Tips & Advice
Now we’ve completed our technical test, we can reflect on the process and think about things we can do for a little bit of extra credit.
First of all, if this were a real technical test we would not send it to an employer in its current state. Now we have a solid draft that works perfectly, we would rewrite it in the following way and make commits at these points:
- Create a brand new repo.
- Clean up the project and make an initial commit
- Create our Search component and Search.test file and make a commit
- OPTIONAL STEP - write a test for getImages with mock data
- Create our getImages function and make a commit
- Create our SearchResults component and SearchResults.test file and make a commit
We would also add style as we went instead of leaving it until the end.
The reason we do this is because the employer will check our commit history to see if we waited until we finished to commit everything in one go (bad practice) or committed code we had to go back and change later (poor planning). Commit histories say more about developers than finished code does.
Always do a thorough check of your completed tech test for things like console.log
's, comments, and unused variables are not present. Always ensure that your code is readable and clean before submitting. These can be seen easily by the first person reviewing your submission and will give a bad impression.
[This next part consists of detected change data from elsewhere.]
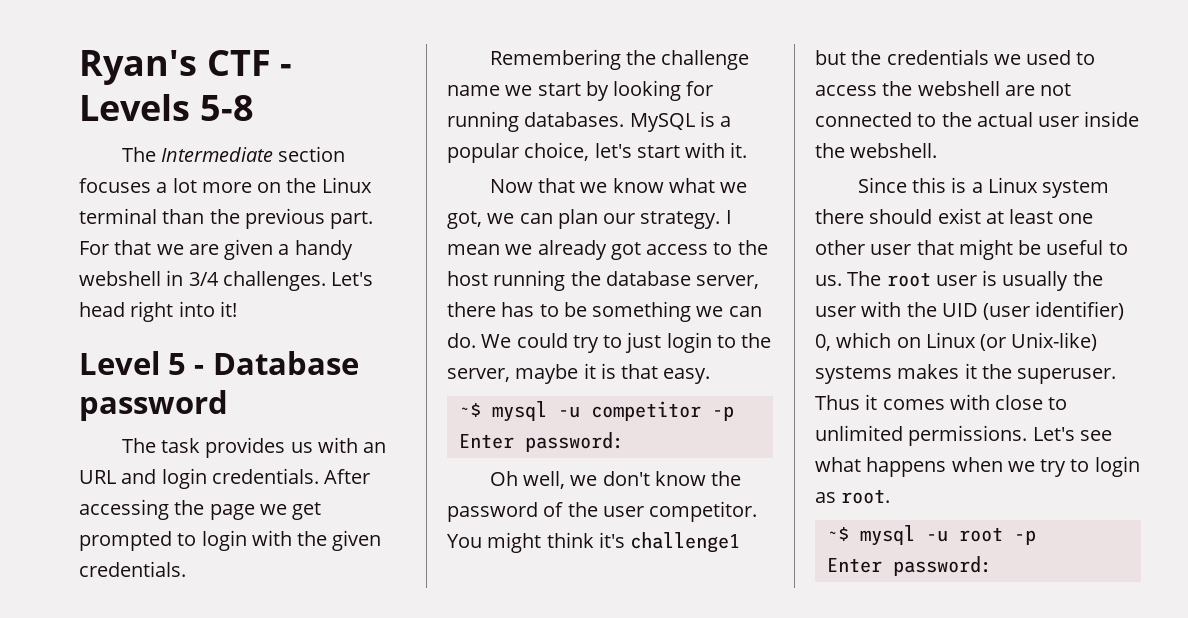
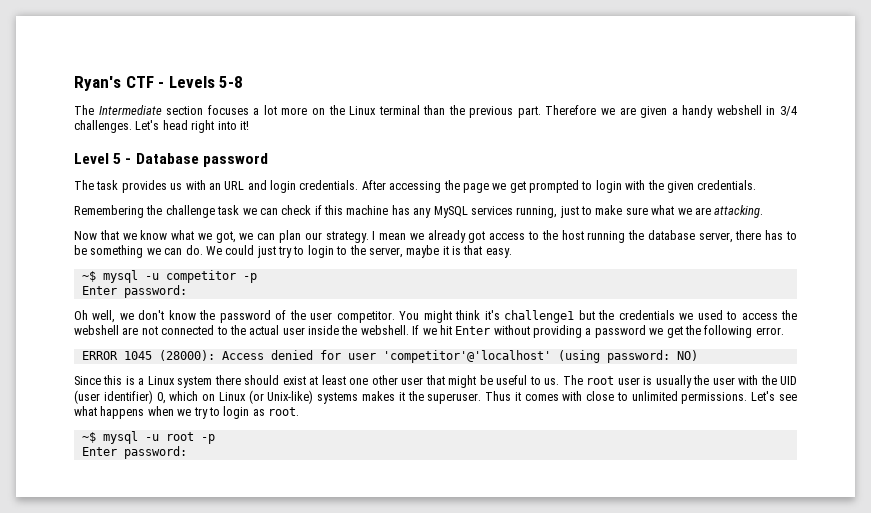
[79,240,152,255] For that -> [545,105,597,115] Therefore
[447,80,714,101] [447,111,732,132] [447,142,748,163] name we start by looking for running databases. MySQL is a popular choice, let's start with it. -> [217,205,764,218] task we can check if this machine has any MySQL services running, just to make sure what we are attacking.
[572,332,662,353] try to just -> [256,246,305,258] just try to
(938, 150) none -> [412,325,784,338] [81,350,698,363] If we hit Enter without providing a password we get the following error. // ERROR 1045 (28000): Access denied for user 'competitor'@'localhost' (using password: NO)

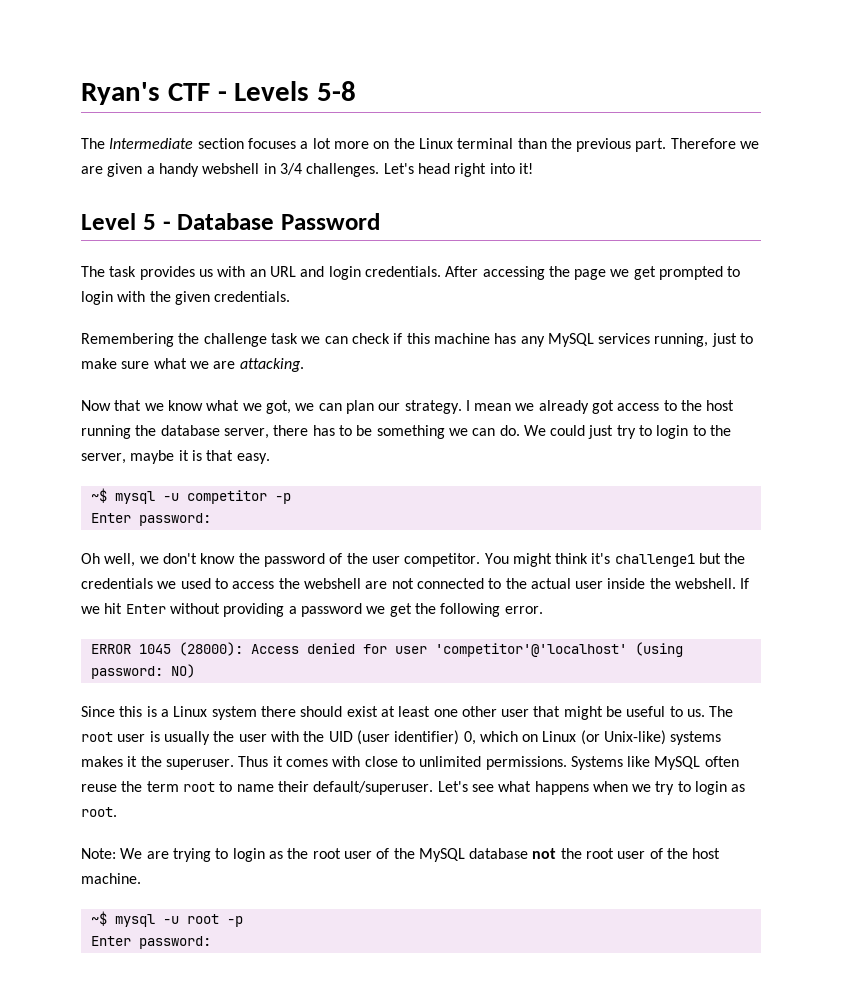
[202,153,268,167] password -> [281,213,380,230] Password
(748, 398) none -> [570,756,739,770] [81,781,434,795] Systems like MySQL often reuse the term root to name their default/superuser.
(299, 411) none -> [81,848,721,862] [81,873,141,884] // Note: We are trying to login as the root user of the MySQL database not the root user of the host machine.

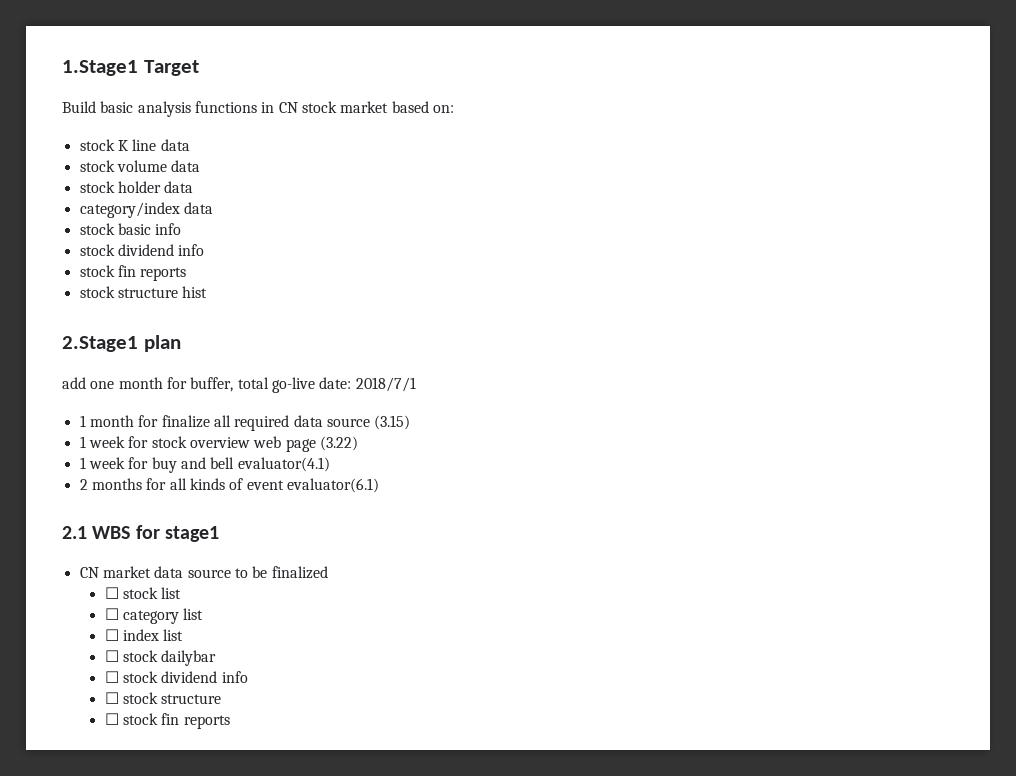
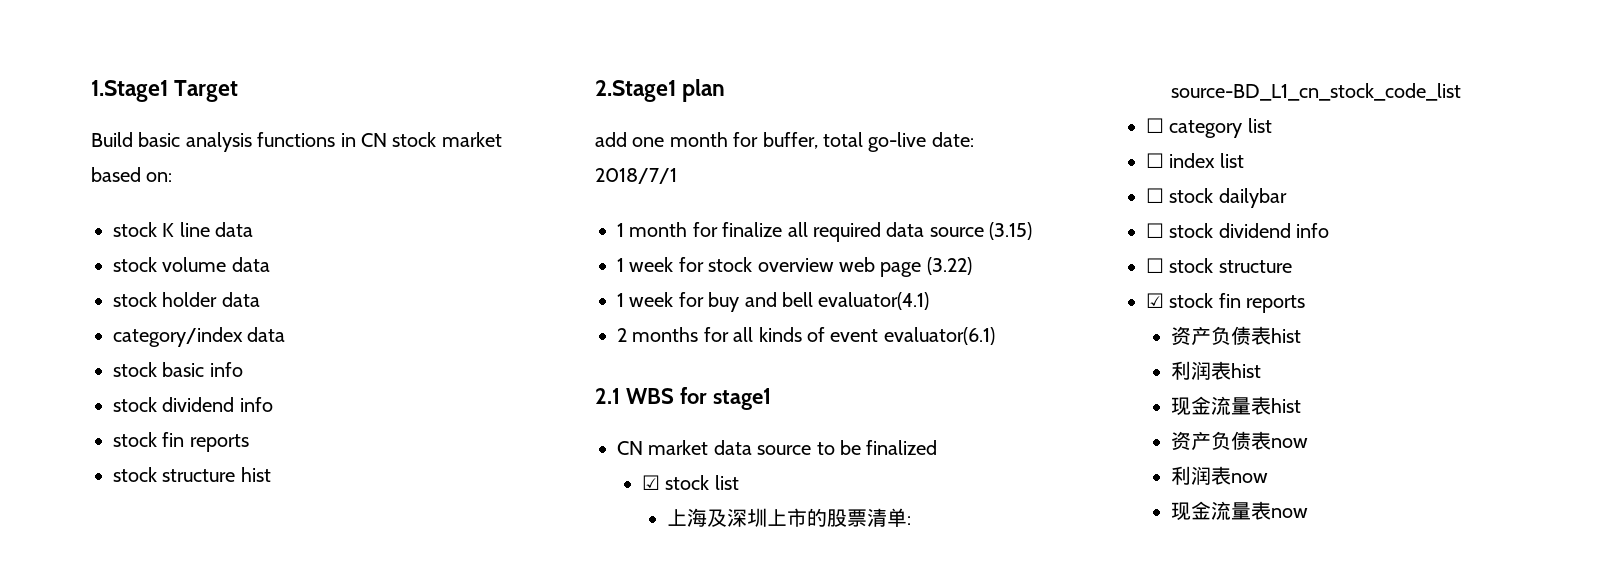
[104,587,119,599] ☐ -> [641,475,660,490] ☑
(182, 593) none -> [666,508,911,527] [1170,83,1461,101] // 上海及深圳上市的股票清单: source-BD_L1_cn_stock_code_list
[104,713,230,729] ☐ stock fin reports -> [1145,293,1306,313] [1170,326,1301,346] [1170,361,1261,380] [1170,396,1301,416] [1170,431,1308,451] [1170,466,1268,485] [1170,501,1308,521] ☑ stock fin reports // 资产负债表hist // 利润表hist // 现金流量表hist // 资产负债表now // 利润表now // 现金流量表now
Remember that recruitment is a discriminatory process, it may come down to two people for one role and if one person has a clean commit history and a few minor mistakes, and the other doesn’t, who will get the job?
Something else we can do is deploy our app using Vercel or Github Pages. This will show we know how to host our application on the web and allow a recruiter, who may have no idea how to clone a repo, the opportunity to test our app. Do some further reading on this as it will come in handy and takes very little time to set up.